§ **Exercise requirements**: Your answer should hold all lines of the entries that include the word "legend".

(Web page edit records)
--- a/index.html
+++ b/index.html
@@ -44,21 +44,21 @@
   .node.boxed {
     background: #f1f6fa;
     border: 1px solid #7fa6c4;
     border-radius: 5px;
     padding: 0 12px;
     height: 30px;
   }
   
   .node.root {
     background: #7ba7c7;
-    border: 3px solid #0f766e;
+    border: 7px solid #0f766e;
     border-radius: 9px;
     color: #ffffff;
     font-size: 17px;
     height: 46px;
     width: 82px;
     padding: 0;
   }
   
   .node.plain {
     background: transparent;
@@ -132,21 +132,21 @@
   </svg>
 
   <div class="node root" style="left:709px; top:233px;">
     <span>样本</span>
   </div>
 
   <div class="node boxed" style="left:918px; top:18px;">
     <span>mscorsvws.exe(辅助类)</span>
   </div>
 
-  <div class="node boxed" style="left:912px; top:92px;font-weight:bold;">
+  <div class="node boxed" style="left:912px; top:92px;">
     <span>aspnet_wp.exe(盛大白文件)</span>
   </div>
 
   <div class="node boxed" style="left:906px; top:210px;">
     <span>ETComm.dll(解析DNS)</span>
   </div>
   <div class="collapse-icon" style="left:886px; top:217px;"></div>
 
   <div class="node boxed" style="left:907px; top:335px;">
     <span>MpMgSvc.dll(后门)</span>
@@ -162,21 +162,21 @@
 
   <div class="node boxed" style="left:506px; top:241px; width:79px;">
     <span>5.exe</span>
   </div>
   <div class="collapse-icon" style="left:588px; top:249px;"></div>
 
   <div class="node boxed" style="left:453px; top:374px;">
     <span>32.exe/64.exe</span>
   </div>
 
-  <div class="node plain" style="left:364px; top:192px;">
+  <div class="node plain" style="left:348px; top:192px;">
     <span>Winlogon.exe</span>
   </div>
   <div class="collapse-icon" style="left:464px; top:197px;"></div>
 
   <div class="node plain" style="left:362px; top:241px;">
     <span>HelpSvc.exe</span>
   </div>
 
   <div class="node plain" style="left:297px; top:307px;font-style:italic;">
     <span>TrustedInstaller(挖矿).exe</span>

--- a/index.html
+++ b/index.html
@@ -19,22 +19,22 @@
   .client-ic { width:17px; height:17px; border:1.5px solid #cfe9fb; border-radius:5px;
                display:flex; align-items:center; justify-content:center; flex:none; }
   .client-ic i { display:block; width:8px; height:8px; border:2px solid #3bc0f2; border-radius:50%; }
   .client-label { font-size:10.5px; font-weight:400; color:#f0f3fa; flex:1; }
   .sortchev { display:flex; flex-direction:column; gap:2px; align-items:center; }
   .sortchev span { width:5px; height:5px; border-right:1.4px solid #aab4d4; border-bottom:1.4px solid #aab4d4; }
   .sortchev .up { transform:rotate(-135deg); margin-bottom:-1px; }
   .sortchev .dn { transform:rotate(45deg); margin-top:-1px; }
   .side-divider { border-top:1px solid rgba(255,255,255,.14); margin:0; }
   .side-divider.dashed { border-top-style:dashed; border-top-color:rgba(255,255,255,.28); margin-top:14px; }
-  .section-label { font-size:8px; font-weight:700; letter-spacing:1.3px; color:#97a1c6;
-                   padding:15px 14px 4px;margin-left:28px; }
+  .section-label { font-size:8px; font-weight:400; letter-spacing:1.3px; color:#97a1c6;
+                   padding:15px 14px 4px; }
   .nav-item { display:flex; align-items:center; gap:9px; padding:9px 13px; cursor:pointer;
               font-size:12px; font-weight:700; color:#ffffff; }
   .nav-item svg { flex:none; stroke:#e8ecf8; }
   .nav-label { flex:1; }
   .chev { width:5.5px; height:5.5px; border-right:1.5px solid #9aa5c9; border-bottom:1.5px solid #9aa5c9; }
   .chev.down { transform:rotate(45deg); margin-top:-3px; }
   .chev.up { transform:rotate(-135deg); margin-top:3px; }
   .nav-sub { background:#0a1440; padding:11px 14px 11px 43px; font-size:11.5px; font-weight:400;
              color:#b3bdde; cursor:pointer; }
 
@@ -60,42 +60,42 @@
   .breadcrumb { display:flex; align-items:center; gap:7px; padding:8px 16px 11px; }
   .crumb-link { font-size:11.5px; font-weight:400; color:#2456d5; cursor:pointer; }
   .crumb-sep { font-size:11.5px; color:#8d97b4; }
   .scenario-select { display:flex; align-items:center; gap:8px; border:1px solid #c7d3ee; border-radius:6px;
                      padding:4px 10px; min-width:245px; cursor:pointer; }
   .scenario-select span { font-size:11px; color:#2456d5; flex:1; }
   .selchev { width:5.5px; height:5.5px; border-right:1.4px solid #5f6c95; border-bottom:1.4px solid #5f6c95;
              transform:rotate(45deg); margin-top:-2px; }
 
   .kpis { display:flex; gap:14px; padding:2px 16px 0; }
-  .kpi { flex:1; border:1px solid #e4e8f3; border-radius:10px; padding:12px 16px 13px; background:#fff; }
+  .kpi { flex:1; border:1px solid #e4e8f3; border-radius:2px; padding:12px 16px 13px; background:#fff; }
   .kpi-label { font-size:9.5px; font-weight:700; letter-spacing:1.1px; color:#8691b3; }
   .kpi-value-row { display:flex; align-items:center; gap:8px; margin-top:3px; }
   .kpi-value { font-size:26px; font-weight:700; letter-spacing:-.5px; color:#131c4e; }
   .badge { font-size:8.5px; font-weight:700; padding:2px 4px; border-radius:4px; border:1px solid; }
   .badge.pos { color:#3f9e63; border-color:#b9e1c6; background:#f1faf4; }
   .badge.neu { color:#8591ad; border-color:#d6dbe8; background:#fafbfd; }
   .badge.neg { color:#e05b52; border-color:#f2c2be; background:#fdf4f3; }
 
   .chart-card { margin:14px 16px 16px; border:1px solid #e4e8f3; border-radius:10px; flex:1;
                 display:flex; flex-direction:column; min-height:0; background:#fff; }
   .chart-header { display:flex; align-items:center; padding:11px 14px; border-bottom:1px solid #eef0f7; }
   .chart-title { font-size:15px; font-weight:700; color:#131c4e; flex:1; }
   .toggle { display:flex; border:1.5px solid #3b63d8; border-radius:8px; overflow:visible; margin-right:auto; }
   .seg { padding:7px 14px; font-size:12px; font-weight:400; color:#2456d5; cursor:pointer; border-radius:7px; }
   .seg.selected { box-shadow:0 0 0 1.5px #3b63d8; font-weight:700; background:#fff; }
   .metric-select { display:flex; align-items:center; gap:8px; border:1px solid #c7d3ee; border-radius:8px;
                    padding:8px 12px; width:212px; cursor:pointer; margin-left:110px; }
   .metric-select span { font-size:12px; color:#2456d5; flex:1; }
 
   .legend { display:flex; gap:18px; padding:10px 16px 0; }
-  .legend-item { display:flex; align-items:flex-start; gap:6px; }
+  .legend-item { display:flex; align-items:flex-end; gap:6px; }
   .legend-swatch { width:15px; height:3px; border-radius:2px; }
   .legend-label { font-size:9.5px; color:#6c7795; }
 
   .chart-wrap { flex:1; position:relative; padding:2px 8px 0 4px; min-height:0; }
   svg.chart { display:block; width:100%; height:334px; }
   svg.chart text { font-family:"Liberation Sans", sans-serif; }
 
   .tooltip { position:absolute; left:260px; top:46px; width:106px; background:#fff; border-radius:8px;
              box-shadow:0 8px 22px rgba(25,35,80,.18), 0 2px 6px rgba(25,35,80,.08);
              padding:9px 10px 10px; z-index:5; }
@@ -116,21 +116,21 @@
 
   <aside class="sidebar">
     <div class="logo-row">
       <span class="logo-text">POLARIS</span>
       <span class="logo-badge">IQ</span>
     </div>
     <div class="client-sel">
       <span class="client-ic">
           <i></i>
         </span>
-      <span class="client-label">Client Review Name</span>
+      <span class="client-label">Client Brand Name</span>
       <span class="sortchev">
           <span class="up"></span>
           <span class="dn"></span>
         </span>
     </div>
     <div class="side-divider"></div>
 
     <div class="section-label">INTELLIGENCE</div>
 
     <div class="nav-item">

§ **Solution for this exercise**:
   .legend { display:flex; gap:18px; padding:10px 16px 0; }
-  .legend-item { display:flex; align-items:flex-start; gap:6px; }
+  .legend-item { display:flex; align-items:flex-end; gap:6px; }
   .legend-swatch { width:15px; height:3px; border-radius:2px; }
   .legend-label { font-size:9.5px; color:#6c7795; }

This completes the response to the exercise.